Okay, so this one is just kind of inappropriate to read to your youngster before bed.  The author’s heart is probably in the right place, but it drops some pretty heavy material on your wee one right before nighty-night time.  Namely, that one day you’re going TO DIE.  This book follows a mother and son through their lives, with each page the mother sneaking into her son’s room, picking him up and rocking him to the following song:  “I’ll love you forever/I’ll like you for always,/As long as I’m living/my baby you’ll be.”  This gets a little creepy when the son is a grown man and the mom is driving across town with a ladder strapped to her car’s roof, but whatever.  Then the mom gets very old and calls to say he should come over “because I’m very old and sick.”  He does and she begins singing the song, “But she couldn’t finish because she was too old and sick.”  Sweet dreams kiddo!

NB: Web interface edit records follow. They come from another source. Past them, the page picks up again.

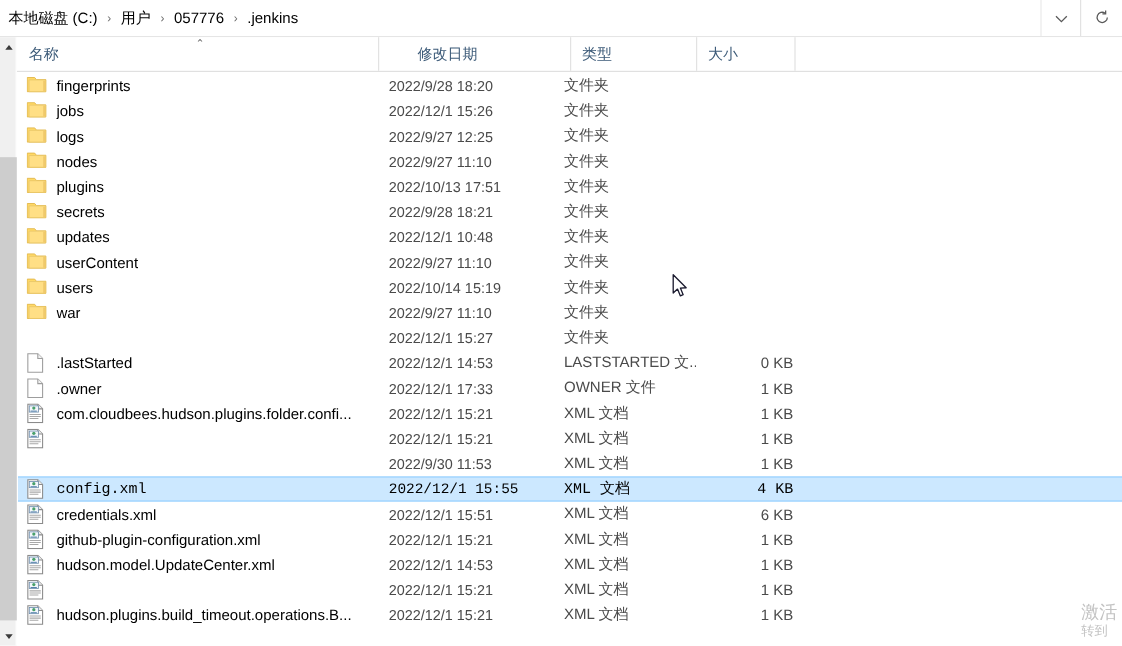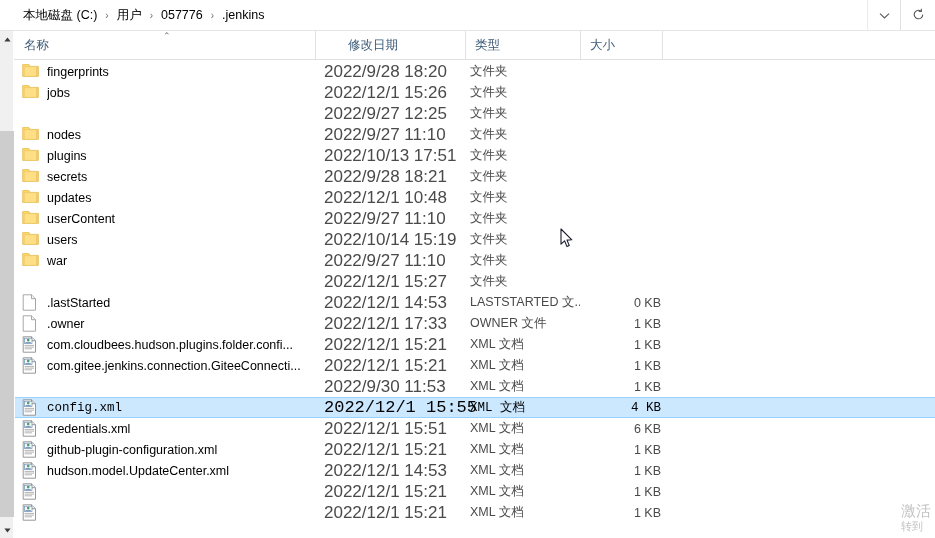--- a/index.html
+++ b/index.html
@@ -35,7 +35,7 @@
     height: 31px;
     display: flex;
     align-items: center;
-    padding-left: 20px;
+    padding-left: 4px;
     box-sizing: border-box;
     overflow: hidden;
     white-space: nowrap;

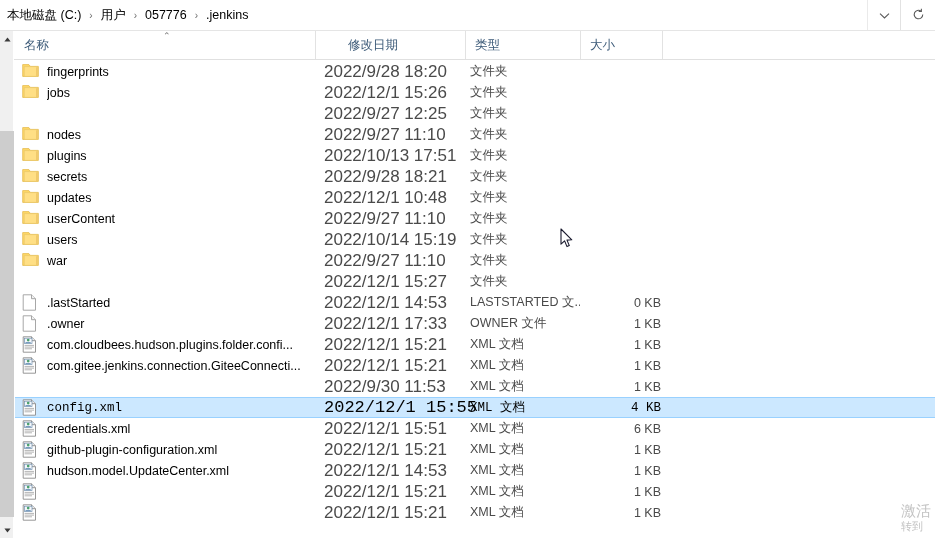--- a/index.html
+++ b/index.html
@@ -280,7 +280,7 @@
   <div class="colh" style="left:315px; width:150px;padding-left:32px;">
     <span>修改日期</span>
   </div>
-  <div class="colh" style="left:465px; width:115px;">
+  <div class="colh" style="left:475px; width:115px;">
     <span>类型</span>
   </div>
   <div class="colh" style="left:580px; width:82px;">

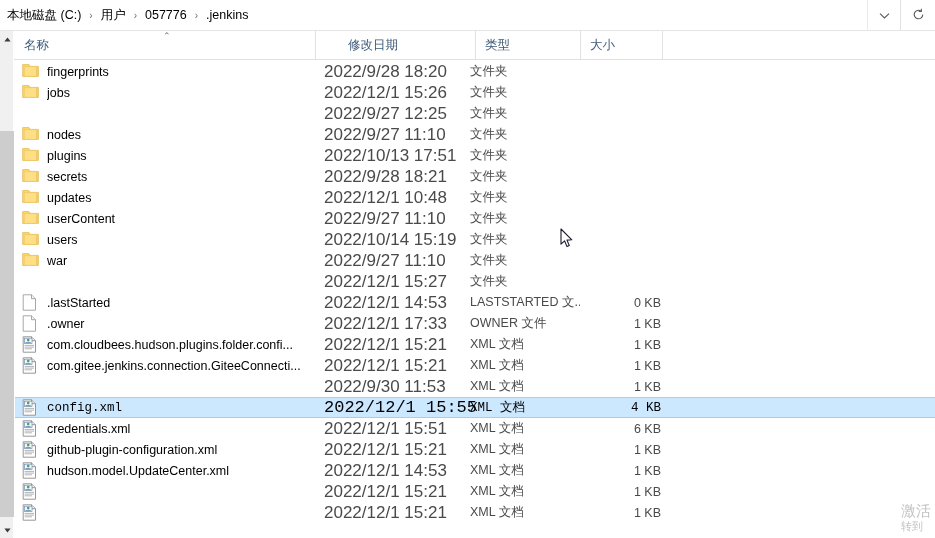--- a/index.html
+++ b/index.html
@@ -180,7 +180,7 @@
     position: absolute;
     left: 309px;
     width: 145px;
-    font-size: 17px;
+    font-size: 12px;
     color: #4a4a4a;
     white-space: nowrap;
   }

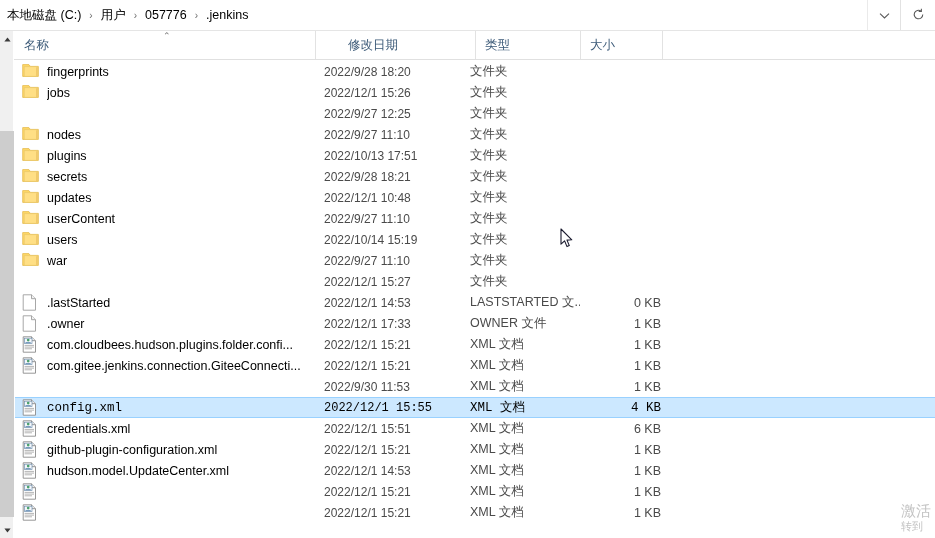--- a/index.html
+++ b/index.html
@@ -335,6 +335,16 @@
       <div class="c-size"></div>
     </div>
     <div class="row">
+      <div class="c-name">
+        <span class="icon">
+          <svg width="17" height="15" viewBox="0 0 17 15">
+            <path d="M0.7 1.6 h6.2 l1.5 1.8 h7.9 v10.0 h-15.6 z" fill="#ffd966" stroke="#e3b94f" stroke-width="0.8"></path>
+            <path d="M2.2 3.6 h13.6 v9.8 h-13.6 z" fill="#ffdf85" stroke="#e8c668" stroke-width="0.7"></path>
+            <path d="M14.0 4.2 h1.8 v8.9 h-1.8 z" fill="#f0c96b"></path>
+          </svg>
+        </span>
+        <span class="namelabel">logs</span>
+      </div>
       <div class="c-date">2022/9/27 12:25</div>
       <div class="c-type">文件夹</div>
       <div class="c-size"></div>

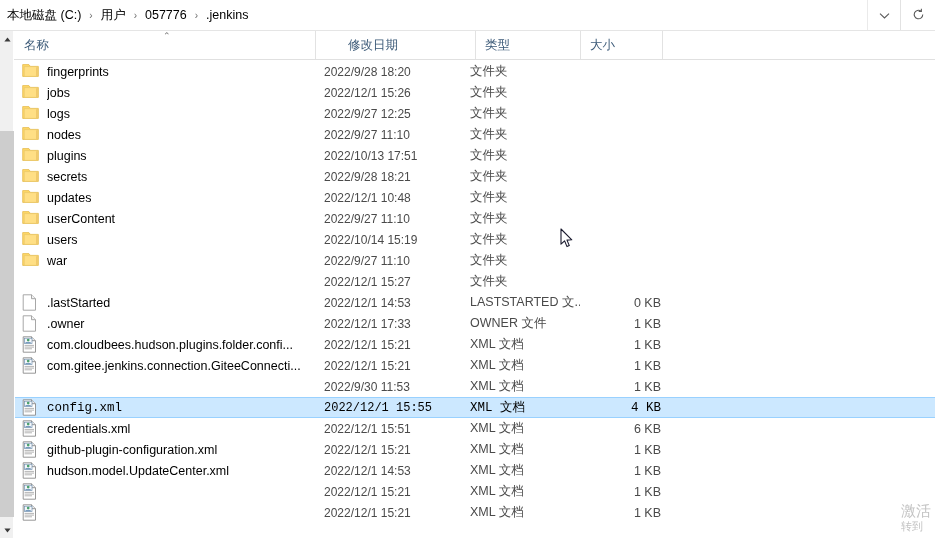--- a/index.html
+++ b/index.html
@@ -517,7 +517,6 @@
             <path d="M2.6 9.4 h9.4 M2.6 11.1 h9.4 M2.6 12.8 h7.4" stroke="#a8a8a8" stroke-width="0.85"></path>
           </svg>
         </span>
-        <span class="namelabel">com.gitee.jenkins.connection.GiteeConnecti...</span>
       </div>
       <div class="c-date">2022/12/1 15:21</div>
       <div class="c-type">XML 文档</div>

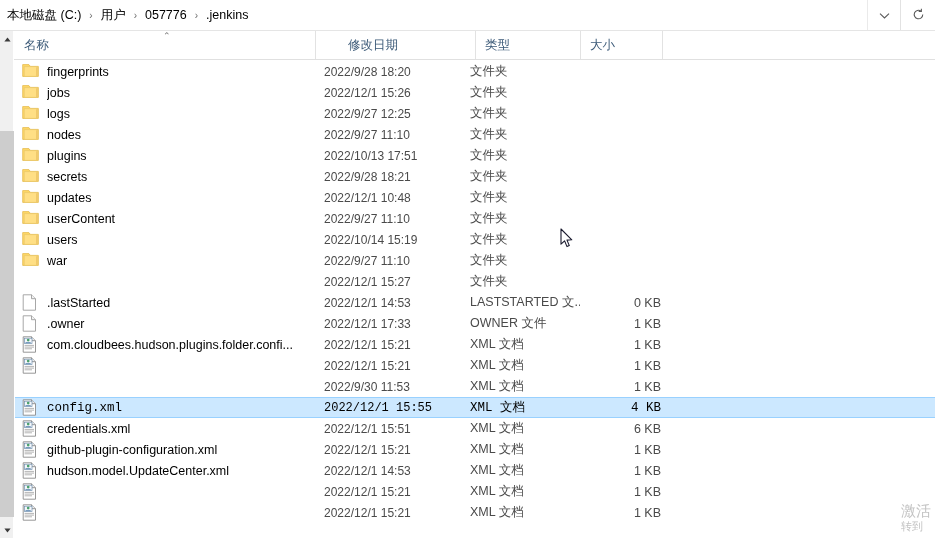--- a/index.html
+++ b/index.html
@@ -628,6 +628,7 @@
             <path d="M2.6 9.4 h9.4 M2.6 11.1 h9.4 M2.6 12.8 h7.4" stroke="#a8a8a8" stroke-width="0.85"></path>
           </svg>
         </span>
+        <span class="namelabel">hudson.plugins.build_timeout.operations.B...</span>
       </div>
       <div class="c-date">2022/12/1 15:21</div>
       <div class="c-type">XML 文档</div>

Then there are the books that just don’t translate anymore.  What publisher would agree to book about a magical flying car being named “Chitty Chitty Bang Bang?”  I’ve known enough little kids who inadvertently drop F-Bomb just trying to say ‘truck’ to know how that one is going to go over.  Or how about a book about a train engineer titled “Mr. Puffer-Bill?”  I looked desperately through the illustrations for a cigarette hanging from Mr. Puffer-Bill’s lips, but was disappointed.  There’s the little boy in “Just Me” who has a rooster named ‘Cocky,’ and there are just too many books to name whose characters routinely exclaim that they ‘feel so gay!.’

If you’d like any of the books mentioned in this post, my wife and I will be having a garage sale this summer and I’ll keep you appraised of when it will be.  They will be in the free box.


5 thoughts on “Do not read these books to your child

  1. Love it.. My mother bought me “Love you forever” and I was the one who cried because god damn it I don’t want to get old, die and leave my baby I just spend 6 months getting to sleep. Owen didn’t seem to care other than the fact that his mother became a bubbering mess.

  2. Runaway Bunny doesn’t sit well with me either…”if you run away, I will run after you” just doesn’t seem like a very constructive lesson to teach our kids. Kind of creeps me out too

  3. Oh and now every time I dunk a diaper in the toilet I have to laugh and think of your post. So yeah…dirty diaper dunking = chris…hmm….well, probably not how you want to be thought of but i like to think we are laughing together at the insanity that is parenting.